Angular velocity and speed | Uniform circular motion and gravitation | AP Physics 1 | Khan Academy
What we're going to do in this video is look at a tangible example where we calculate angular velocity. But then, we're going to see if we can connect that to the notion of speed.
So let's start with this example, where once again we have some type of a ball tethered to some type of center of rotation right over here. Let's say this is connected with a string. If you were to move the ball around, it would move along this blue circle in either direction. Let's just say for the sake of argument the length of the string is 7 meters. We know that at time t is equal to 3 seconds, our angle theta is equal to pi over 2 radians, which we've seen in previous videos. We would measure from the positive x-axis just like that.
Now, let's say that at t is equal to 6 seconds, t is equal to 6 seconds, theta is equal to pi radians. So after three seconds, the ball is now right over here. If we wanted to actually visualize how that happens, let me see if I can rotate this ball in three seconds. It will look like this: one Mississippi, two Mississippi, three Mississippi. Let's do that again. It would be one Mississippi, two Mississippi, three Mississippi.
Now that we can visualize or conceptualize what's going on, see if you can pause this video and calculate two things. The first thing that I want you to calculate is what is the angular velocity of the ball. Actually, it would be the ball and every point on that string. What is that angular velocity, which we denote with omega? And then I want you to figure out what is the speed of the ball.
So what is the speed? See if you can figure out both of those things, and for extra points, see if you can figure out a relationship between the two.
All right, well, let's do angular velocity first. I'm assuming you've had a go at it. Angular velocity, you might remember, is just going to be equal to our angular displacement, which we could say is delta theta, and it is a vector quantity. We are going to divide that by our change in time, so delta t.
So what is this going to be? Well, this is going to be our angular displacement. Our final angle is pi radians minus our initial angle, pi over 2 radians. All of that is going to be over our change in time, which is 6 seconds (which is our final time) minus our initial time (3 seconds).
We are going to get in the numerator we have been rotated in the positive direction, pi over 2 radians. Because it's positive, we know it's counter-clockwise, and that happened over 3 seconds. So we could rewrite this as this is going to be equal to pi over 6. Let's remind ourselves about the units. Our change in angle is going to be in radians, and then that is going to be per second. So we're going pi over 6 radians per second.
If you do that over 3 seconds, well, then you're going to go pi over 2 radians. Now, with that out of the way, let's see if we can calculate speed.
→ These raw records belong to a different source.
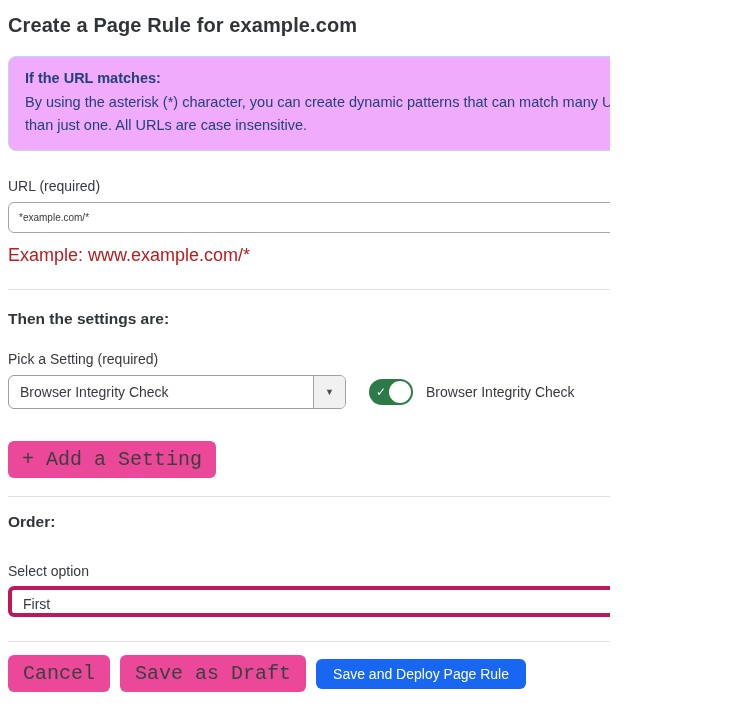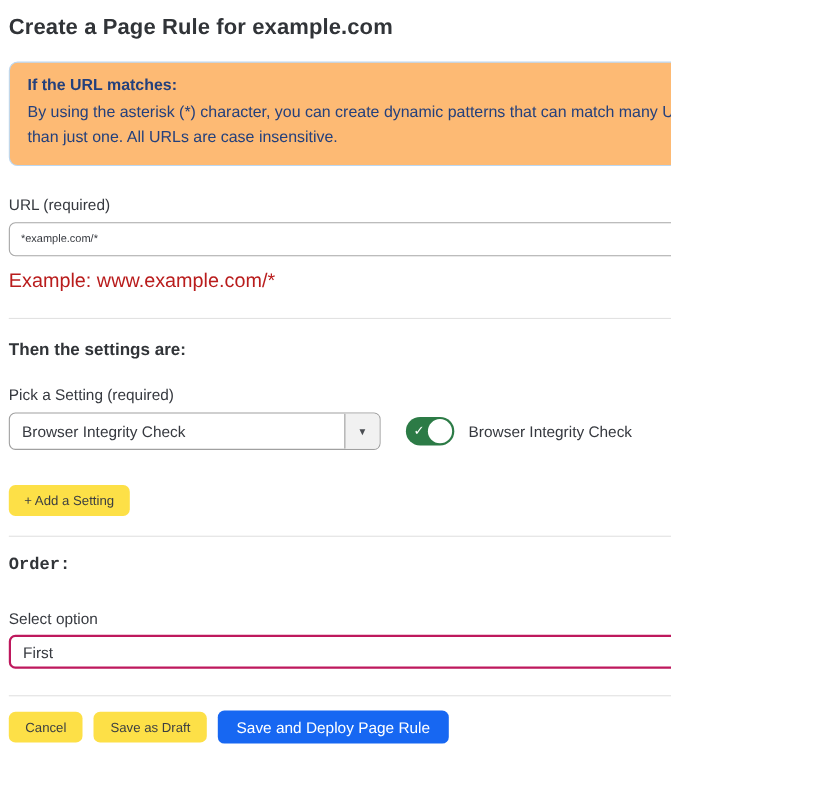"If the URL matches:" .info-box { background: #fdba74 -> #f0abfc }
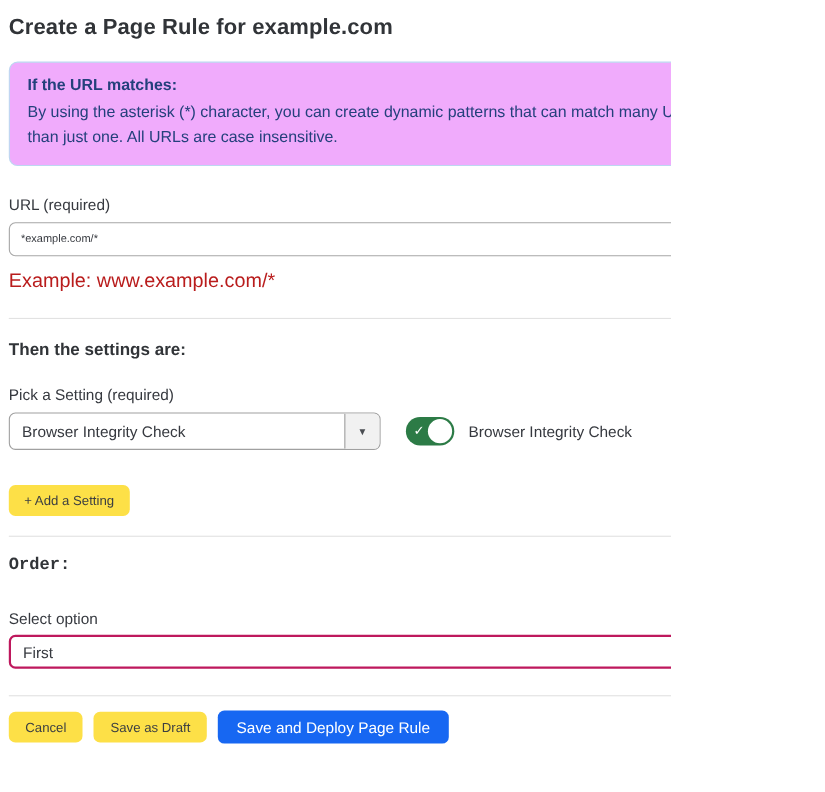"+ Add a Setting" .gray-btn { background: #fde047 -> #ec4899; font-family: Liberation Sans, sans-serif -> Liberation Mono, monospace; font-size: 12px -> 20px }
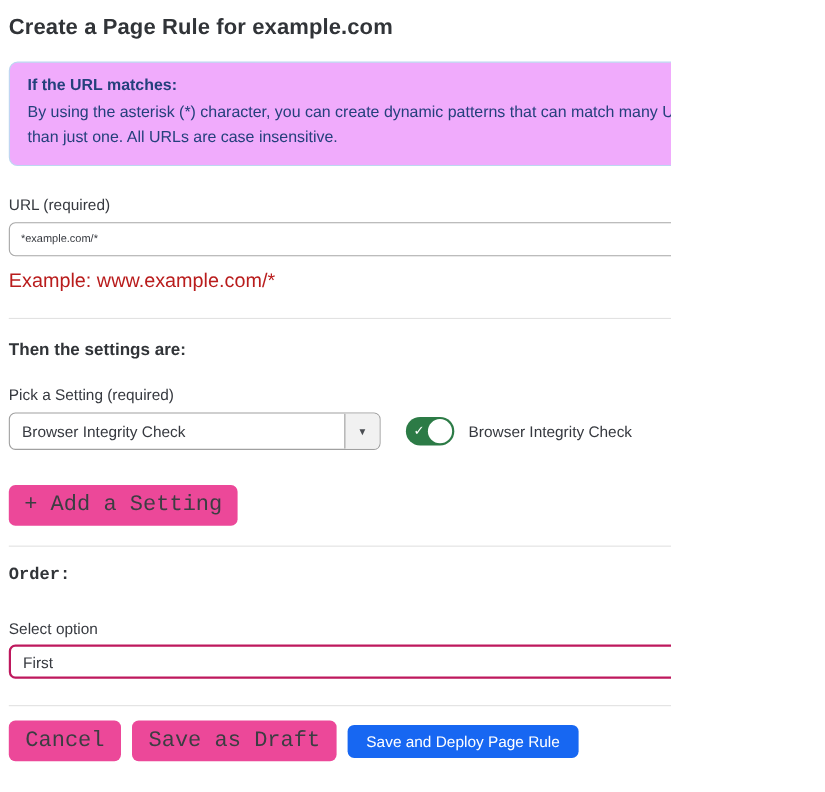"Order:" .order-heading { font-family: Liberation Mono, monospace -> none }
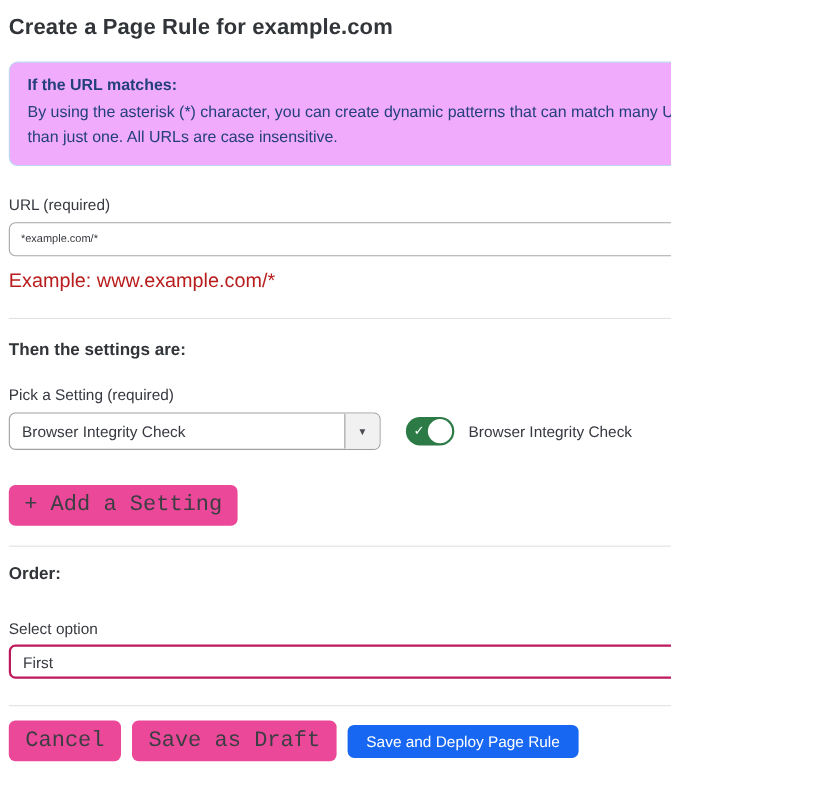"First" .select-box { border: 2px solid #be185d -> 4px solid #be185d }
If you haven't done so already, pause this video and see if you can calculate it.
Well, speed is going to be equal to the distance the ball travels. We've touched on that in other videos. I encourage you to watch those if you haven't already. The distance that we travel, we could denote with s. S is sometimes used to denote arc length or the distance traveled right over here. So the speed is going to be our arc length divided by our change in time.
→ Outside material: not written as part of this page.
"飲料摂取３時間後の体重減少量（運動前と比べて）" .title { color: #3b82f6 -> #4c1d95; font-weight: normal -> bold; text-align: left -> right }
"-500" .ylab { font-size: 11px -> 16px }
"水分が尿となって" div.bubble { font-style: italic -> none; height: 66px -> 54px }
But what is our arc length going to be? Well, we saw in a previous video where we related angular displacement to arc length or distance that our arc length is nothing more than the absolute value of our angular displacement times the radius. In this case, our radius would be 7 meters.
So if we substitute all of this up here, what are we going to get? We are going to get that our speed, I'm writing it out because I don't want to overuse... well, I am overusing s, but I want people to get confused. Our speed is going to be equal to the distance we travel, which we just wrote as the magnitude of our angular displacement.
This is all fancy notation, but when you actually apply it, it's pretty straightforward times the radius of the circle. I guess you can say we are traveling along. So let me write that in a different color: times the radius. All of that over our change in time.
Well, we could put in the numbers right over here. We know that this is going to be pi over 2. You take the absolute value of that, it's still going to be pi over 2. We know that our radius in this case is the length of that string; it is 7 meters. We know that our change in time here is going to be 3 seconds.
We can calculate everything, but what's even more interesting is to recognize that what is the absolute value of our angular displacement over change in time? Well, this is just the absolute value of our angular velocity. So we could say that speed is equal to the absolute value of our angular velocity times our radius.
Now, so this is super useful. Our speed in this case is going to be pi over 6 radians per second. So pi over pi over 6 times the radius times 7 meters. What do we get? We are going to get 7 pi over 6 meters per second, which will be our units for speed here.
The reason why we're doing the absolute values is because remember speed is a scalar quantity; we're not specifying the direction. In fact, the whole time we're traveling, our direction is constantly changing.
So there you have it. There are multiple ways to approach these types of questions, but the big takeaway here is one: how we calculated angular velocity, and then how we can relate angular velocity to speed. What's nice is there's a simple formula for it. All of this just came out of something that relates to what we learned in seventh grade around the circumference of the circle, which we touch on in the video relating angular displacement to arc length or distance traveled.